Wed Sep 16, 2015, 01:08 AM
Sep 2015

Here you go.

It isn't the fossil fuel industry per se; it is the centralized generation utility business model that is being destroyed, and it is happening even at the present level of solar penetration. The large generators sign long term contracts for most of their generation, but they hold back maybe 30-40% of their capacity for meeting peak demand requirements. The peak demand capacity is contracted on a short term basis via competitive bidding. The grid operator projects there will be X demand and sends out a call for bids to meet that demand. The generating entities send in an amount they can provide and the price they need to get for it.
The grid operator starts with the least expensive bid and then aggregates up the price ladder until the quantity desired has been met. The highest price accepted is the price received by all those whose bids were chosen.
This has traditionally been the income that pushed most of those large fossil or nuclear assets into the black.
Most generators' bids are based on their fuel costs, with solar and wind doing likewise and bidding into this market at zero. So, aside from the amount of fossil they displace in this peaking market, they also lower the price of the final bid accepted and reduce income for all the traditional sources of generation.
Google /the duck curve/ for more information.

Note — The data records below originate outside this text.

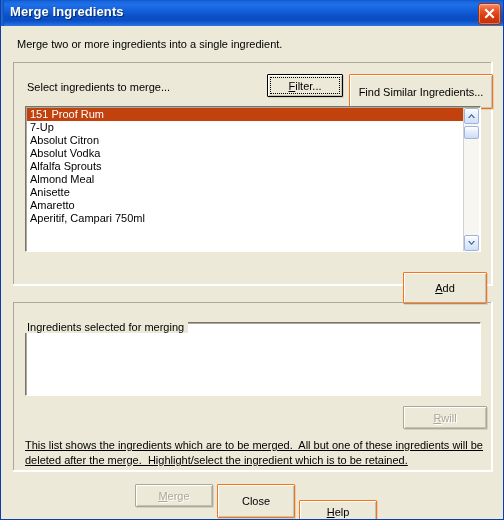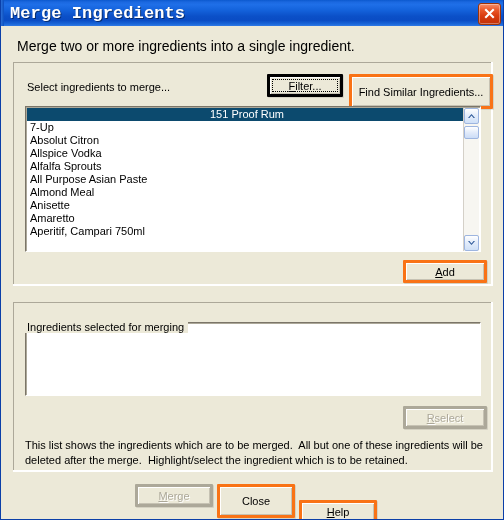--- a/index.html
+++ b/index.html
@@ -53,8 +53,8 @@
     position: absolute;
     left: 9px;
     top: 4px;
-    font-family: Liberation Mono, monospace;
-    font-size: 17px;
+    font-family: Liberation Sans, sans-serif;
+    font-size: 13px;
     font-weight: bold;
     color: #ffffff;
     text-shadow: 1px 1px 0 rgba(0,0,0,0.45);

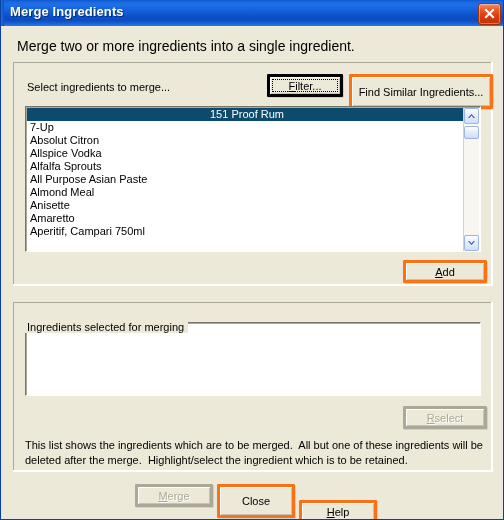--- a/index.html
+++ b/index.html
@@ -80,7 +80,7 @@
     position: absolute;
     left: 16px;
     top: 38px;
-    font-size: 14px;
+    font-size: 11px;
     color: #000000;
     white-space: nowrap;
   }

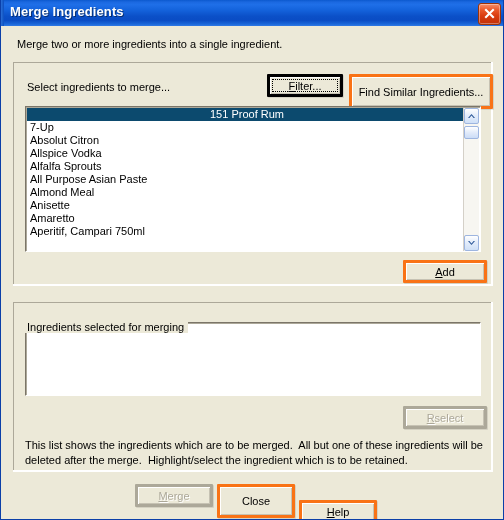--- a/index.html
+++ b/index.html
@@ -131,7 +131,7 @@
     position: absolute;
     box-sizing: border-box;
     background: #ece9d8;
-    border: 3px solid #f97316;
+    border: 1px solid #f97316;
     border-radius: 1px;
     font-family: "Liberation Sans", sans-serif;
     font-size: 11px;

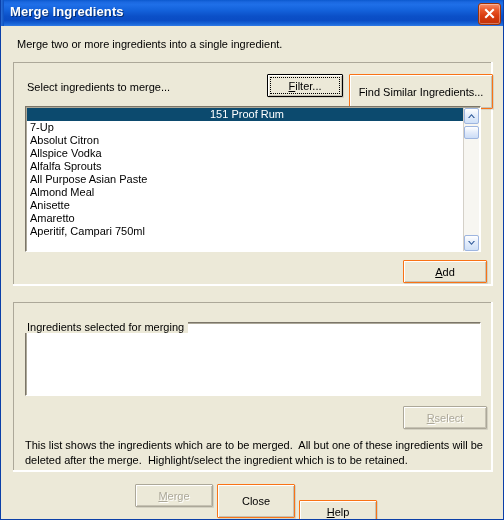--- a/index.html
+++ b/index.html
@@ -205,9 +205,8 @@
     cursor: default;
   }
   .lb-row.selected {
-    background: #0c4a6e;
+    background: #c2410c;
     color: #ffffff;
-    text-align: center;
   }
 
   

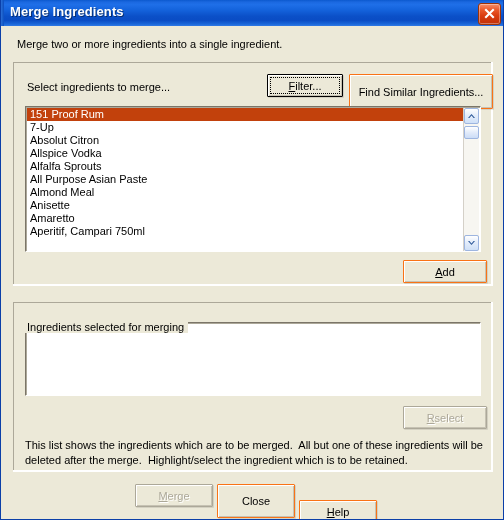--- a/index.html
+++ b/index.html
@@ -322,7 +322,7 @@
         <div class="lb-row selected">151 Proof Rum</div>
         <div class="lb-row">7-Up</div>
         <div class="lb-row">Absolut Citron</div>
-        <div class="lb-row">Allspice Vodka</div>
+        <div class="lb-row">Absolut Vodka</div>
         <div class="lb-row">Alfalfa Sprouts</div>
         <div class="lb-row">All Purpose Asian Paste</div>
         <div class="lb-row">Almond Meal</div>

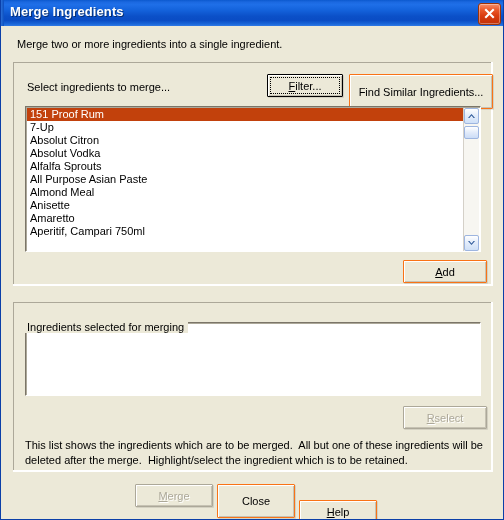--- a/index.html
+++ b/index.html
@@ -324,7 +324,6 @@
         <div class="lb-row">Absolut Citron</div>
         <div class="lb-row">Absolut Vodka</div>
         <div class="lb-row">Alfalfa Sprouts</div>
-        <div class="lb-row">All Purpose Asian Paste</div>
         <div class="lb-row">Almond Meal</div>
         <div class="lb-row">Anisette</div>
         <div class="lb-row">Amaretto</div>

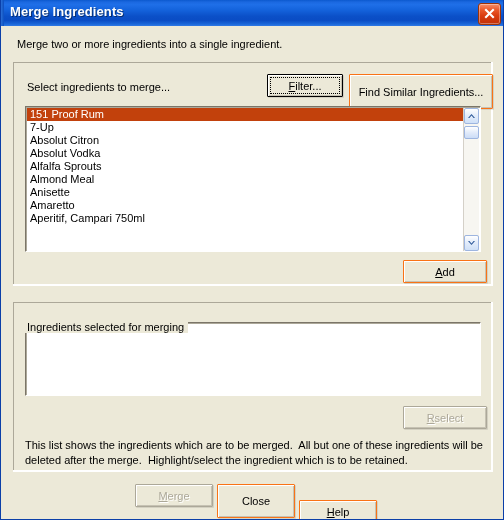--- a/index.html
+++ b/index.html
@@ -164,7 +164,7 @@
 
   #btn-filter        { left: 266px; top: 74px;  width: 76px;  height: 23px; }
   #btn-find-similar  { left: 348px; top: 74px;  width: 144px; height: 35px; }
-  #btn-add           { left: 402px; top: 260px; width: 84px;  height: 23px; }
+  #btn-add           { left: 402px; top: 272px; width: 84px;  height: 32px; }
   #btn-remove        { left: 402px; top: 406px; width: 84px;  height: 23px; }
   #btn-merge         { left: 134px; top: 484px; width: 78px;  height: 23px; }
   #btn-close         { left: 216px; top: 484px; width: 78px;  height: 34px; }

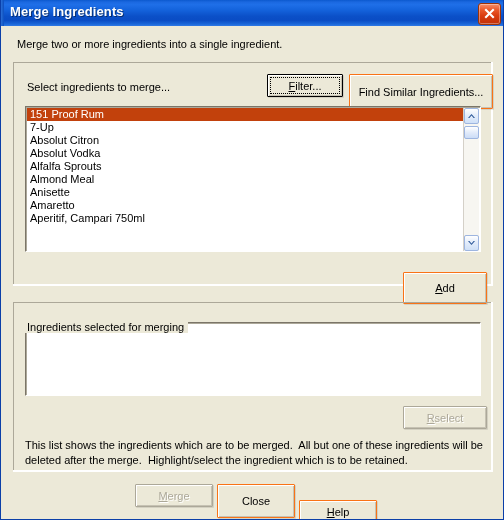--- a/index.html
+++ b/index.html
@@ -362,7 +362,7 @@
 
   <div class="btn disabled" id="btn-remove">
     <span class="lbl">
-      <span class="u">R</span><span>select</span>
+      <span class="u">R</span><span>will</span>
     </span>
   </div>
 

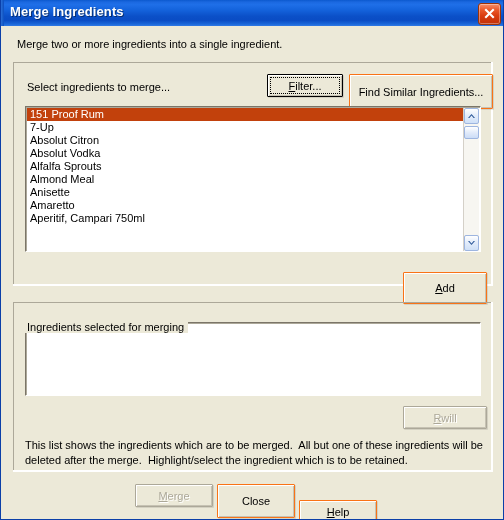--- a/index.html
+++ b/index.html
@@ -281,7 +281,7 @@
     line-height: 15px;
     color: #000000;
   }
-  #description .line { white-space: pre; }
+  #description .line { white-space: pre; text-decoration: underline; }
 </style>
 </head>
 <body>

http://mediamatters.org/research/2015/09/14/myths-and-facts-about-net-metering-for-solar-en/205519#comment-2254837714

So it is really a question of who is the economic loser:
A) Ratepayers and solar owners/businesses or
B) the utility's investors.

It is part of the package for a regulated monopoly to have a guarantee against competition, but when their technology is obsolete (as is the case) how far should the protection extend?

Since distributed generation is the future we are unquestionably moving to, do the protections afforded the monopolies still apply?

ETA: Some utilities are carrying this logic a step further and discontinuing all demand side conservation and energy efficiency programs, with an intent to set surcharges on people who dramatically reduce their footprint.
Should they be able to make people continue to pay who want to go totally off grid when batteries are cheap enough (probably by 2018)?